(MATERIAL FOR THIS EXERCISE)

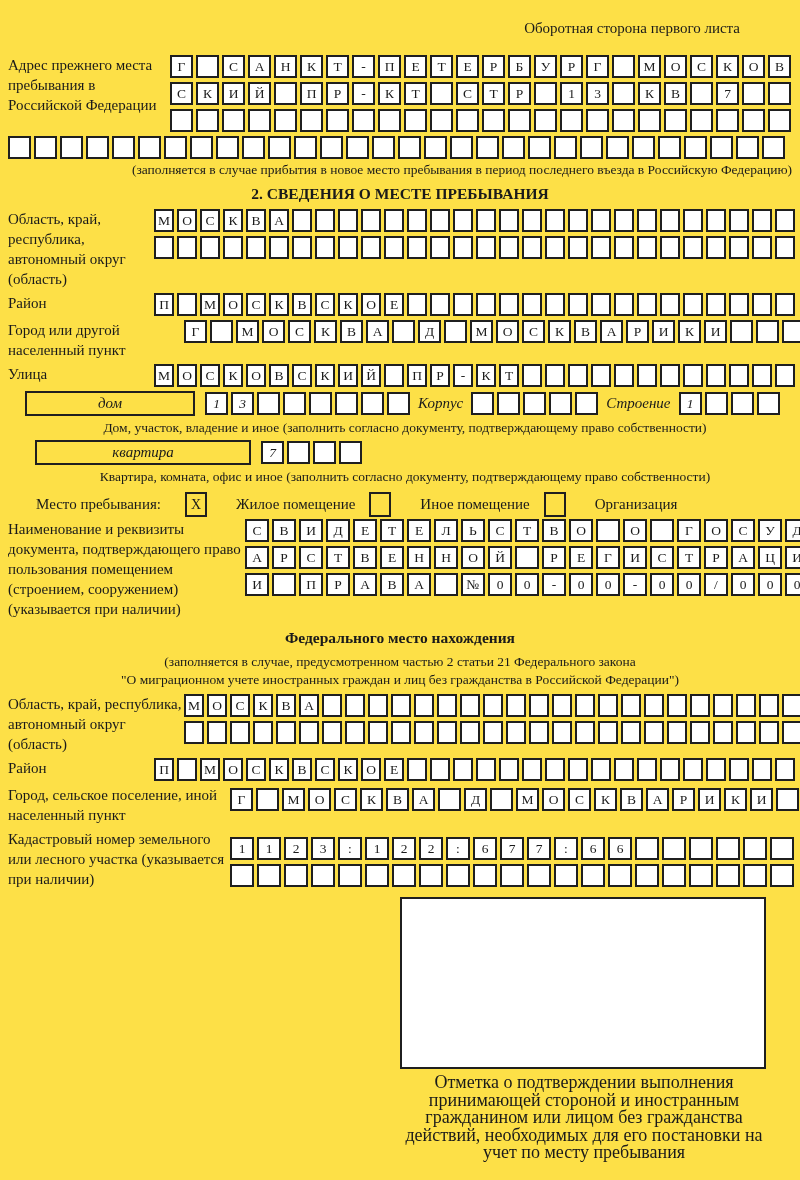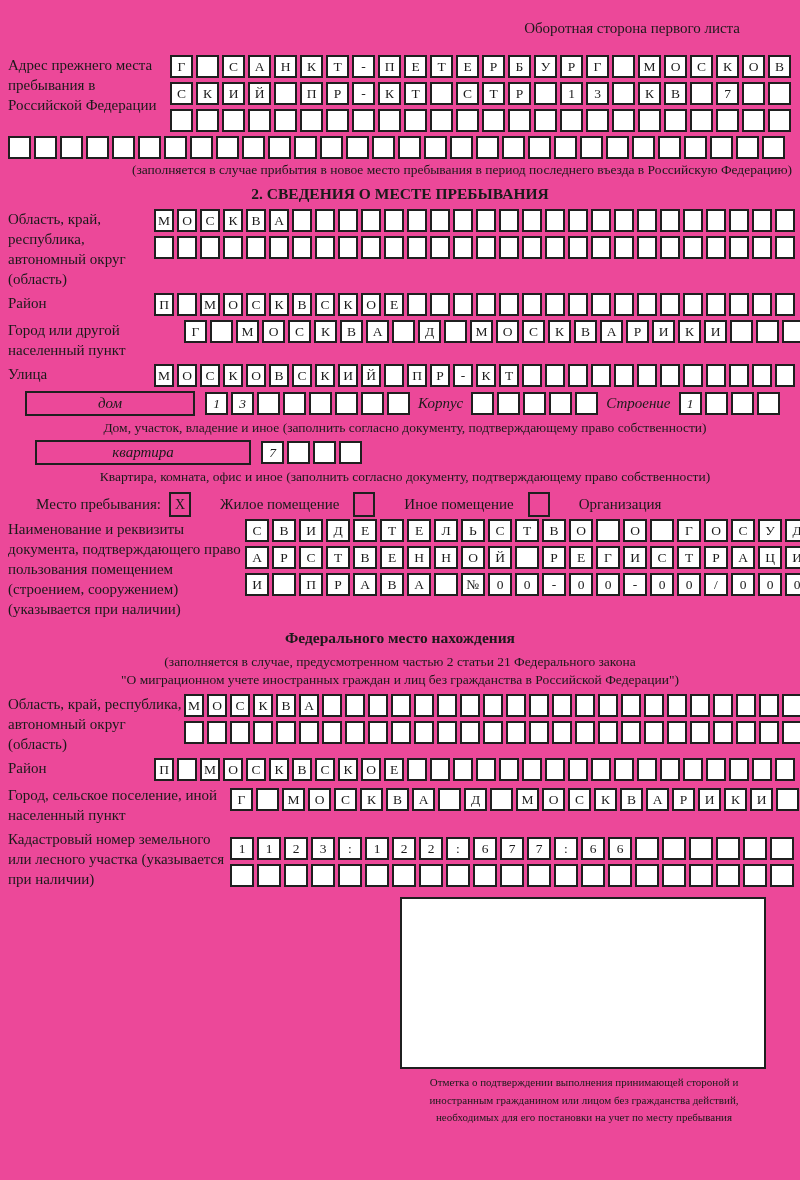--- a/index.html
+++ b/index.html
@@ -1,20 +1,20 @@
 <!DOCTYPE html>
 <html><head>
 <meta charset="utf-8">
 <style>
   html,body{margin:0;padding:0;background:#fff;}
   .page{
     position:relative;
     width:800px;height:1180px;
     margin:0 auto;
-    background:#ec4899;
+    background:#fde047;
     color:#1a1a1a;
     font-family:"Liberation Serif","DejaVu Serif",serif;
     box-sizing:border-box;
     padding:20px 8px 0 8px;
     overflow:hidden;
   }
   .header-note{
     text-align:right;
     padding-right:52px;
     font-size:15px;
@@ -74,39 +74,39 @@
   .left-note{font-size:13.5px;text-align:center;margin:4px 0 4px 28px;}
   .stay-row{display:flex;align-items:center;margin:7px 0 2px 28px;font-size:15px;}
   .checkbox{
     box-sizing:border-box;
     border:2px solid #1f1f1f;
     width:22px;height:25px;
     display:flex;align-items:center;justify-content:center;
     font-size:14px;
   }
   .stay-row .opt-label{padding:0 14px 0 29px;}
-  .stay-label{padding-right:8px;}
+  .stay-label{padding-right:24px;}
   .center-note{font-size:13.5px;text-align:center;margin:2px 0 6px 0;}
   .fact-title{
     text-align:center;font-weight:bold;font-size:15.5px;margin:10px 0 6px 0;
   }
   .fact-note{font-size:13.5px;text-align:center;line-height:18px;}
   .stamp-wrap{margin-top:8px;}
   .stamp-box{
     box-sizing:border-box;
     margin-left:392px;
     width:366px;height:172px;
     border:2.5px solid #1f1f1f;
     background:#fff;
   }
   .stamp-caption{
     width:372px;
     margin:5px 0 0 390px;
     text-align:center;
-    font-size:11px;
+    font-size:18px;
     line-height:17.5px;
   }
 </style>
 </head>
 <body>
 
 <div class="page">
 
   <div class="header-note">Оборотная сторона первого листа</div>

(End MATERIAL FOR THIS EXERCISE)

Every line above that includes "font" counts toward one total; give that total by itself.

10